Task requirements:
Both the line with "sector is known" and the line with "and there is" in the records below must appear in the output, along with every line between them, exactly and with nothing added.

Exercise material:
.....

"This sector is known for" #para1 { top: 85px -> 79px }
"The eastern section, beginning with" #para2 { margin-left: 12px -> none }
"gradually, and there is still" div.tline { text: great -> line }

.....

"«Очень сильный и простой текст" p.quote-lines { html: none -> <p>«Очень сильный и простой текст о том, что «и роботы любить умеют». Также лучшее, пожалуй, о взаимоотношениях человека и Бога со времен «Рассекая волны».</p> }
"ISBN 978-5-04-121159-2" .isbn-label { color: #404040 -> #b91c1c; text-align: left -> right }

.....

Answer area:
"This sector is known for" #para1 { top: 85px -> 79px }
"The eastern section, beginning with" #para2 { margin-left: 12px -> none }
"gradually, and there is still" div.tline { text: great -> line }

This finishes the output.